━━━━━ Records for processing ━━━━━
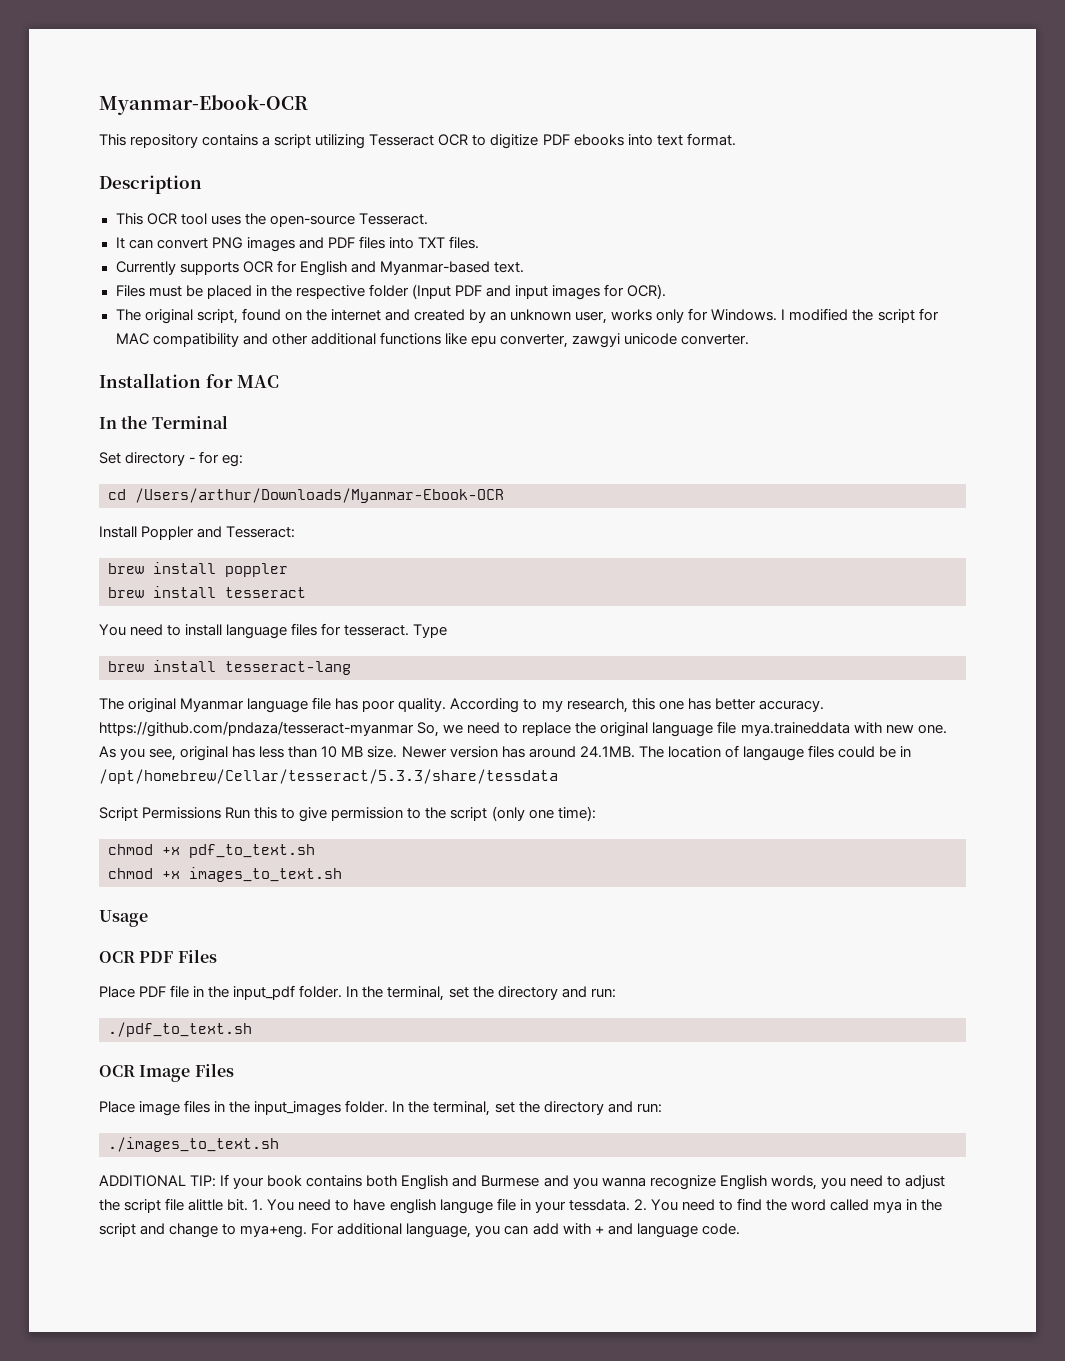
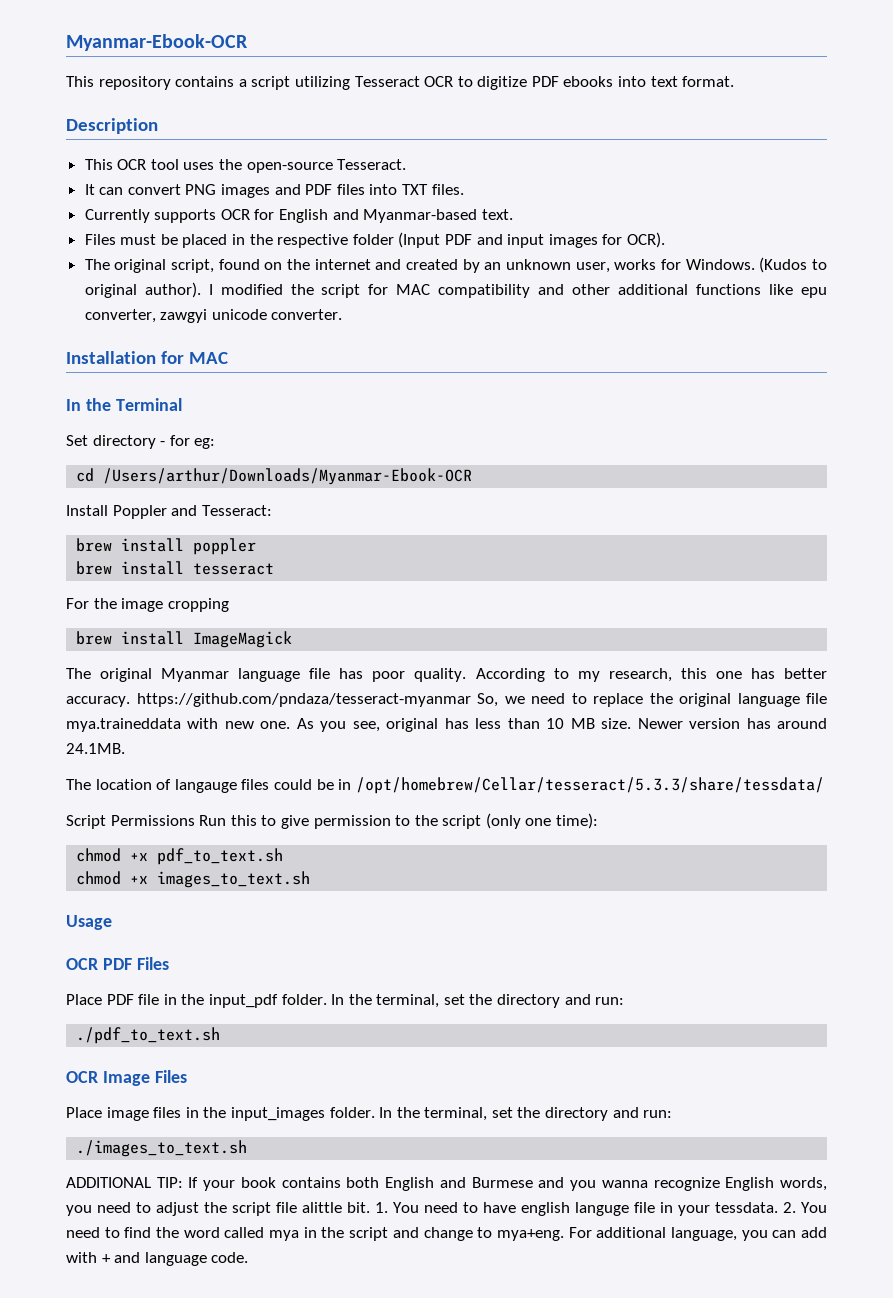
- The original script, found on the internet and created by an unknown user, works only for Windows.
+ The original script, found on the internet and created by an unknown user, works for Windows.
+ (Kudos to original author).
- You need to install language files for tesseract. Type
- brew install tesseract-lang
+ For the image cropping
+ brew install ImageMagick
- Newer version has around 24.1MB. The location of langauge files could be in /opt/homebrew/Cellar/tesseract/5.3.3/share/tessdata
+ Newer version has around 24.1MB.
+ The location of langauge files could be in /opt/homebrew/Cellar/tesseract/5.3.3/share/tessdata/

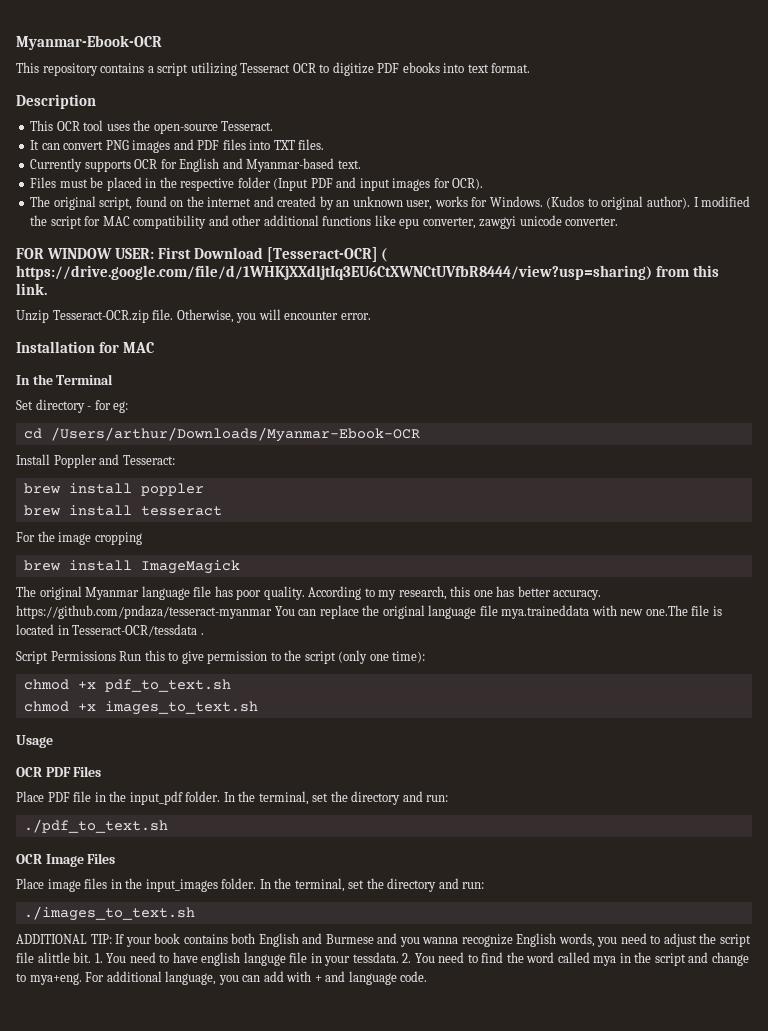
+ FOR WINDOW USER: First Download [Tesseract-OCR] ( https://drive.google.com/file/d/1WHKjXXdljtIq3EU6CtXWNCtUVfbR8444/view?usp=sharing) from this link.
+ Unzip Tesseract-OCR.zip file. Otherwise, you will encounter error.
- According to my research, this one has better accuracy. https://github.com/pndaza/tesseract-myanmar So, we need to replace the original language file mya.traineddata with new one. As you see, original has less than 10 MB size. Newer version has around 24.1MB.
- The location of langauge files could be in /opt/homebrew/Cellar/tesseract/5.3.3/share/tessdata/
+ According to my research, this one has better accuracy. https://github.com/pndaza/tesseract-myanmar You can replace the original language file mya.traineddata with new one.The file is located in Tesseract-OCR/tessdata .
━━━━━
▸ **What the exercise asks**: All of the entries above should be duplicated exactly, except for the pictures.

▸ **Exercise response**:
- The original script, found on the internet and created by an unknown user, works only for Windows.
+ The original script, found on the internet and created by an unknown user, works for Windows.
+ (Kudos to original author).
- You need to install language files for tesseract. Type
- brew install tesseract-lang
+ For the image cropping
+ brew install ImageMagick
- Newer version has around 24.1MB. The location of langauge files could be in /opt/homebrew/Cellar/tesseract/5.3.3/share/tessdata
+ Newer version has around 24.1MB.
+ The location of langauge files could be in /opt/homebrew/Cellar/tesseract/5.3.3/share/tessdata/

+ FOR WINDOW USER: First Download [Tesseract-OCR] ( https://drive.google.com/file/d/1WHKjXXdljtIq3EU6CtXWNCtUVfbR8444/view?usp=sharing) from this link.
+ Unzip Tesseract-OCR.zip file. Otherwise, you will encounter error.
- According to my research, this one has better accuracy. https://github.com/pndaza/tesseract-myanmar So, we need to replace the original language file mya.traineddata with new one. As you see, original has less than 10 MB size. Newer version has around 24.1MB.
- The location of langauge files could be in /opt/homebrew/Cellar/tesseract/5.3.3/share/tessdata/
+ According to my research, this one has better accuracy. https://github.com/pndaza/tesseract-myanmar You can replace the original language file mya.traineddata with new one.The file is located in Tesseract-OCR/tessdata .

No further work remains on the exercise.